The updated 11- to 15-day outlook on Thursday from Maxar’s Weather Desk showed unseasonably mild temperatures blanketing the eastern two-thirds of the Lower 48 to close out February.

“In consideration to the primary biases of the winter thus far, the risk is that this period is warmer in the Midwest, perhaps including strong aboves,” Maxar said.

As for the latest six- to 10-day projections, the forecaster noted warmer trends for the Plains, Midwest and Northeast.

“Aboves and much aboves are widespread from the Interior West to Midwest early, peaking strongly above normal on day seven with highs reaching the mid-60s in St. Louis and approaching 80 degrees in Dallas and Houston,” Maxar said. 

Meanwhile, a few Appalachian hubs saw basis differentials narrow modestly versus a heavily discounted Henry Hub during the Feb. 8-14 period.

Eastern Gas South March picked up 8.1 cents to finish 40.7 cents back of Henry, with similar gains for most contracts out to early 2025. Still, October 2024 fixed prices at the hub ended the period at just $1.134.

Producers Responding?

With the market paying close attention, recent earnings reports offered some clues as to how natural gas-focused producers intend to navigate what’s shaping up to be a challenging commodity price environment in 2024.

Haynesville Shale operator Comstock Resources Inc. revealed plans to cut back from seven to five drilling rigs.

“Being a pure-play natural gas company in a sub-$2 natural gas market calls for decisive actions to weather the volatility, and at the same time continue positioning Comstock to benefit from the longer-term growth in natural gas demand in the foreseeable future,” CEO Jay Allison told analysts Wednesday during a fourth quarter earnings call. “America will need to deliver an additional 10 Bcf/d to the LNG facilities currently under construction in the next few years.”

Meanwhile, management at Appalachian producer EQT Corp. pushed back on oversupply concerns, while also alluding to the opportunities presented by potentially higher pricing in 2025.
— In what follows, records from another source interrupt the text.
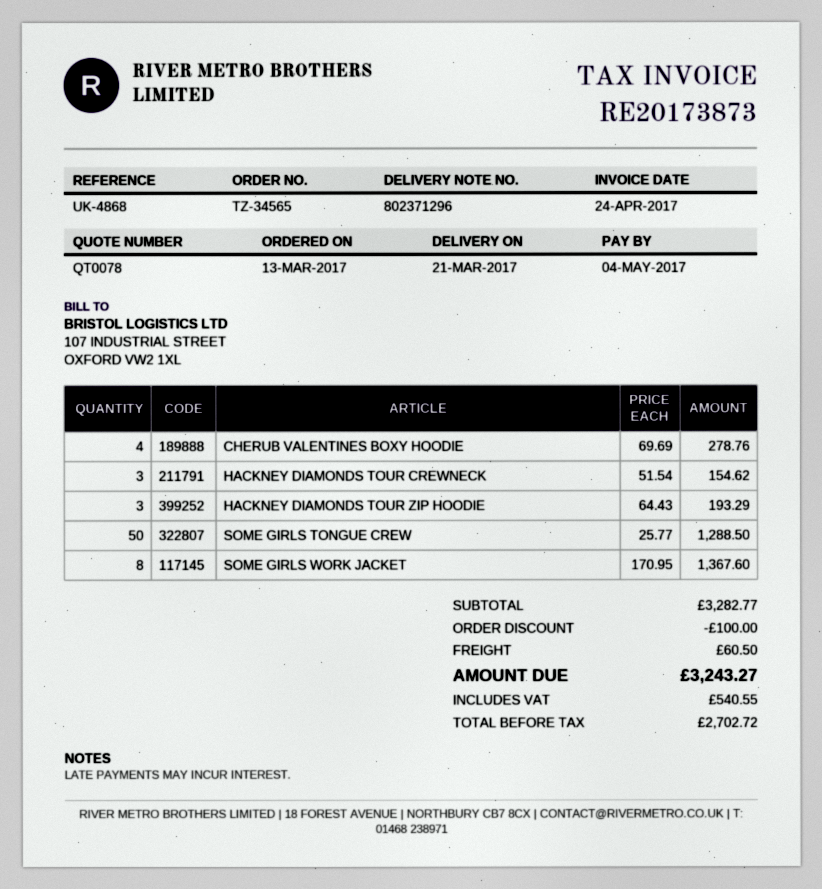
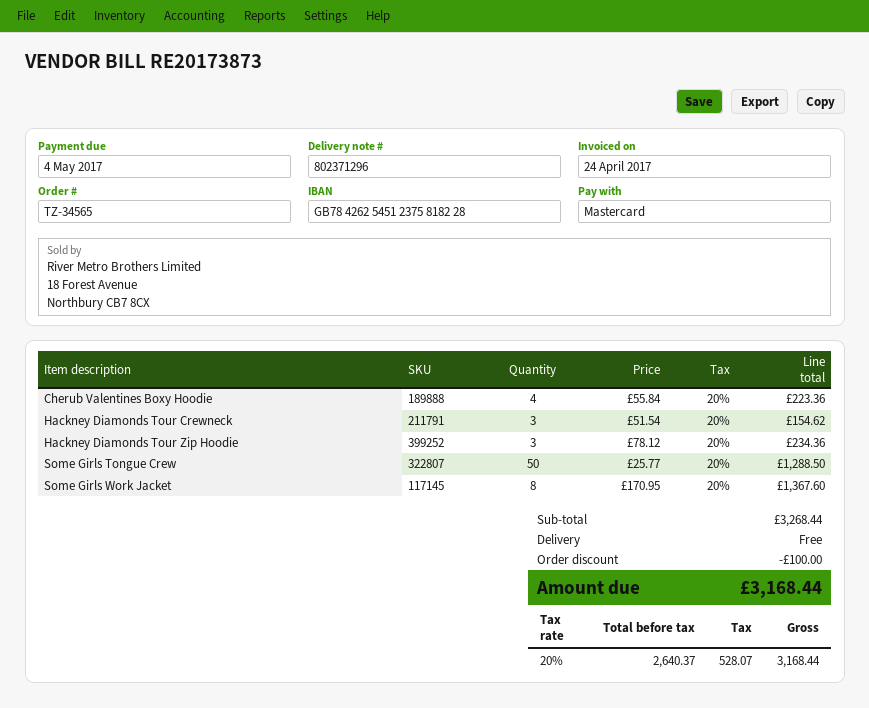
CHERUB VALENTINES BOXY HOODIE: 4 x 69.69 = 278.76 -> 4 x 55.84 = 223.36
HACKNEY DIAMONDS TOUR ZIP HOODIE: 3 x 64.43 = 193.29 -> 3 x 78.12 = 234.36
subtotal: 3282.77 -> 3268.44
shipping: 60.50 -> 0.00
net: 2702.72 -> 2640.37
tax: 540.55 -> 528.07
total: 3243.27 -> 3168.44

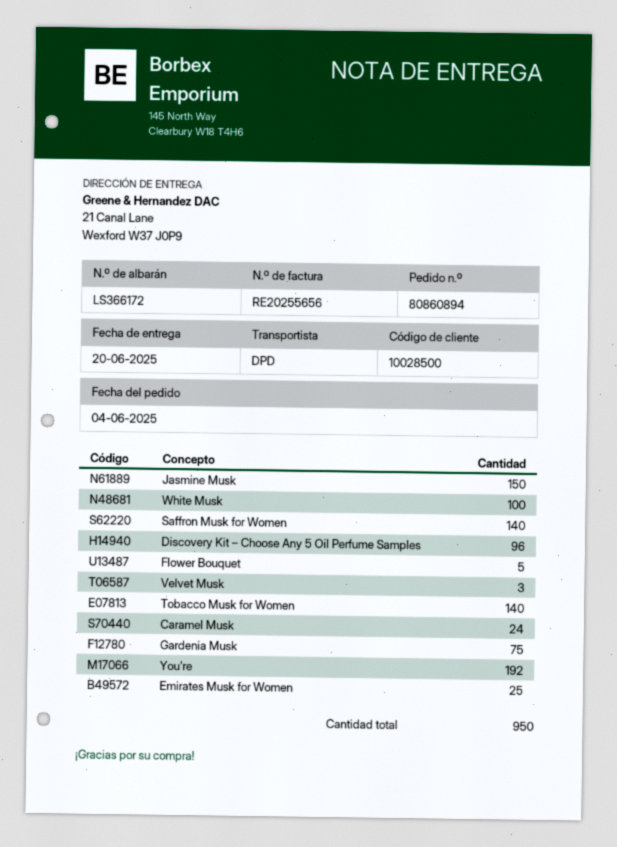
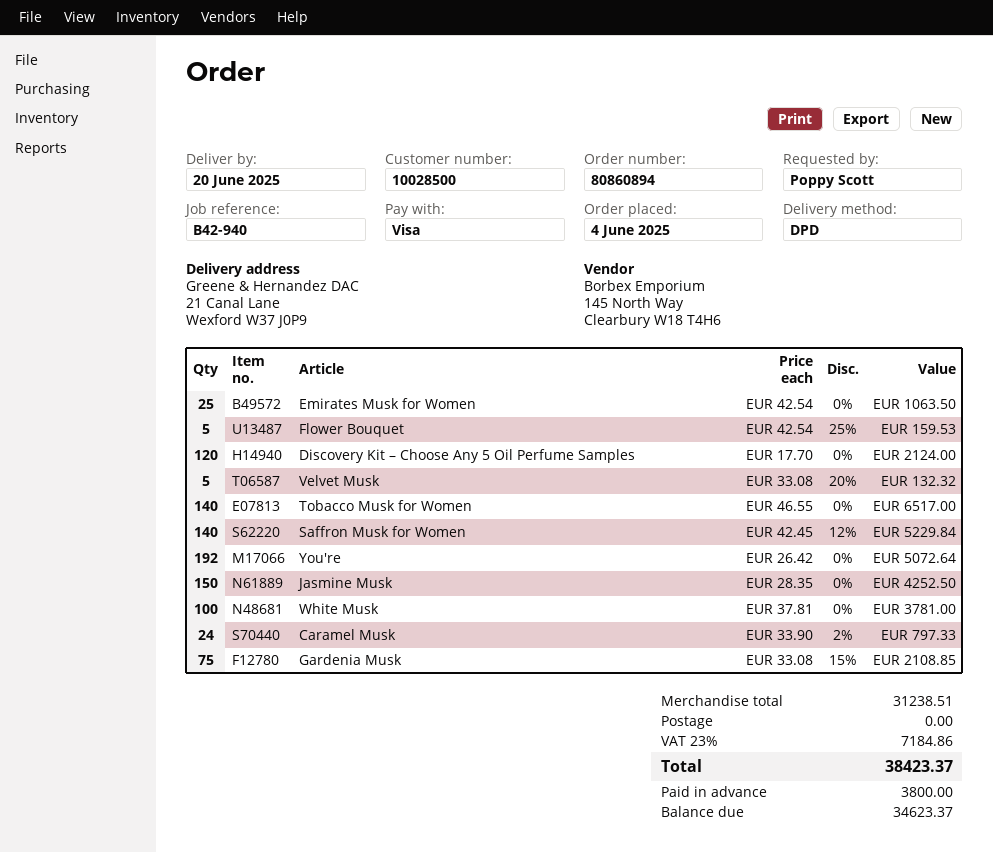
Discovery Kit – Choose Any 5 Oil Perfume Samples: 96 -> 120
Velvet Musk: 3 -> 5

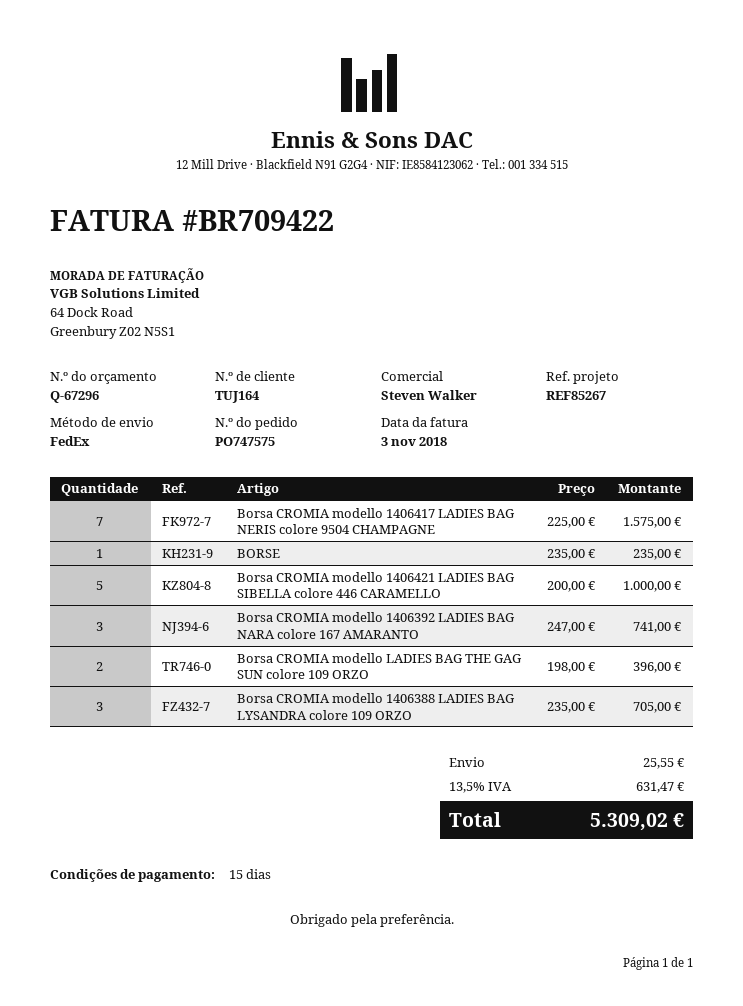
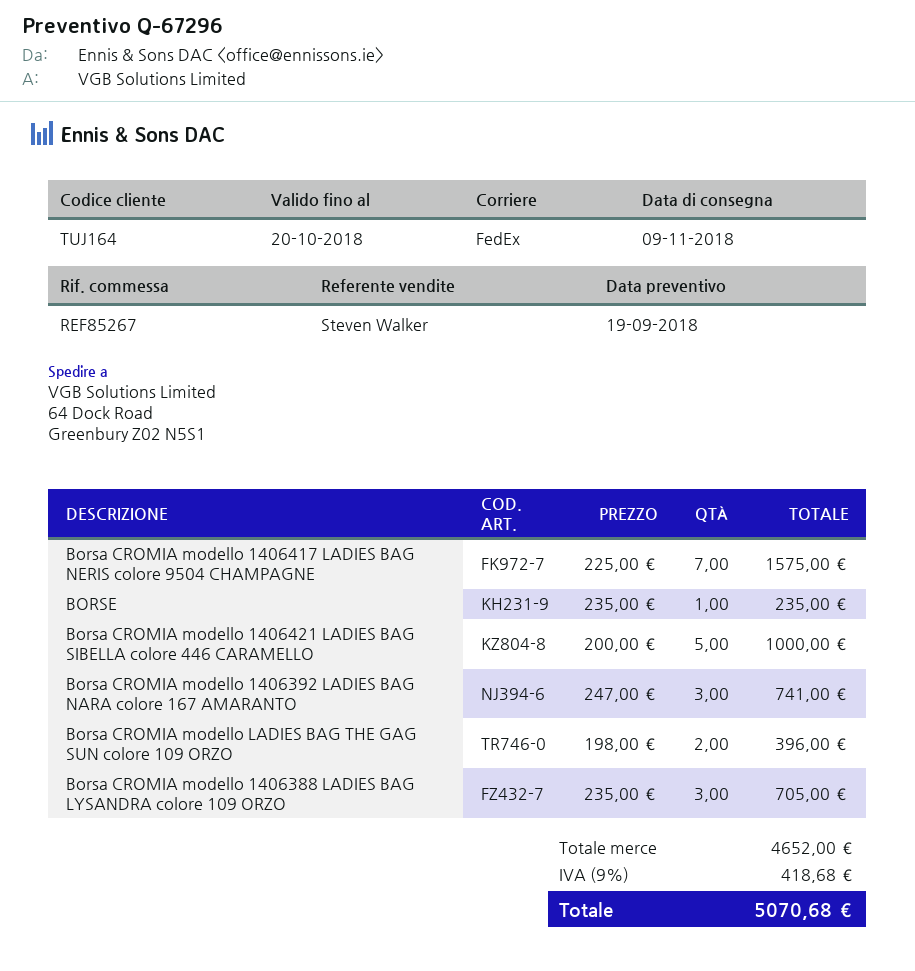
shipping: 25.55 -> none
tax: 13.5% = 631.47 -> 9% = 418.68
total: 5309.02 -> 5070.68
EQT CEO Toby Rice identified “two factors that we think about that would cause us to curtail. One is preserving the ability to not lose money…and the other one is we are looking in 2025, where you see $1 higher pricing, and that’s going to be further incentive for us to pinch back and deliver those molecules into a higher priced market.”
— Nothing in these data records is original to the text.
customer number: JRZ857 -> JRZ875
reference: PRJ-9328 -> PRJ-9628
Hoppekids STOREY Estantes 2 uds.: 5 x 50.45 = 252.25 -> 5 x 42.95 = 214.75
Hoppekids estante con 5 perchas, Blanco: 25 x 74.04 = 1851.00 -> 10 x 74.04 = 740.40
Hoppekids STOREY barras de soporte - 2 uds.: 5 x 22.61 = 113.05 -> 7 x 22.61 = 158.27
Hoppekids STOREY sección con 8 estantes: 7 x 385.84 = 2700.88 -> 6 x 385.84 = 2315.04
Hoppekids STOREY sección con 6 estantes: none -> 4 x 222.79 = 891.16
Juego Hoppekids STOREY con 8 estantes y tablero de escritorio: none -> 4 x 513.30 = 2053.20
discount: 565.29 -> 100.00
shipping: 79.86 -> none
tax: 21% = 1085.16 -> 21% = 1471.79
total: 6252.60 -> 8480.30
EQT CFO Jeremy Knop added that the company’s capital expenditures budget in 2024 will “have no real impact on our production this year. It really has an impact on production next year. We are just not under the same pressure that most of our peers are. So that allows us to be a little stickier and plan for the long term and not be as reactive.”

Recent Forward Look data continued to show significantly stronger pricing at Appalachian hubs like Eastern Gas South for 2025 versus the remaining 2024 contracts.

Eastern Gas South fixed prices exited the Feb. 8-14 trading period at $2.312 for July 2025, versus just $1.422 for July 2024.

Still, early 2025 contracts at Appalachian hubs have come under notable downward pressure year-to-date, similar to declines observed at Henry Hub, Forward Look data show.

Further To Fall?

Absent a production response, prices could have further room to fall in the months ahead, according to EBW Analytics Group analyst Eli Rubin.

“In the unlikely event producers fail to trim production in response to lower prices,” prices for the 2024 injection season could see “another 10% of downside even from currently depressed levels,” Rubin said in a recent note.

Faced with regional price weakness, “unhedged producers may increasingly reduce the pace of completions,” according to Rubin. “Any notable announcements from producers about withholding production due to low prices could balance an oversupplied market, help the Nymex curve reach bottom and potentially trigger a notable relief rally” over the next 30 to 45 days.

Mobius Risk Group analysts recently highlighted declines for 2025 prices that they said could indicate increased producer hedging activity.

Producers may be attempting to “bring higher-valued portions of the curve forward to soften the blow of very low near-term prices,” the Mobius analysts said.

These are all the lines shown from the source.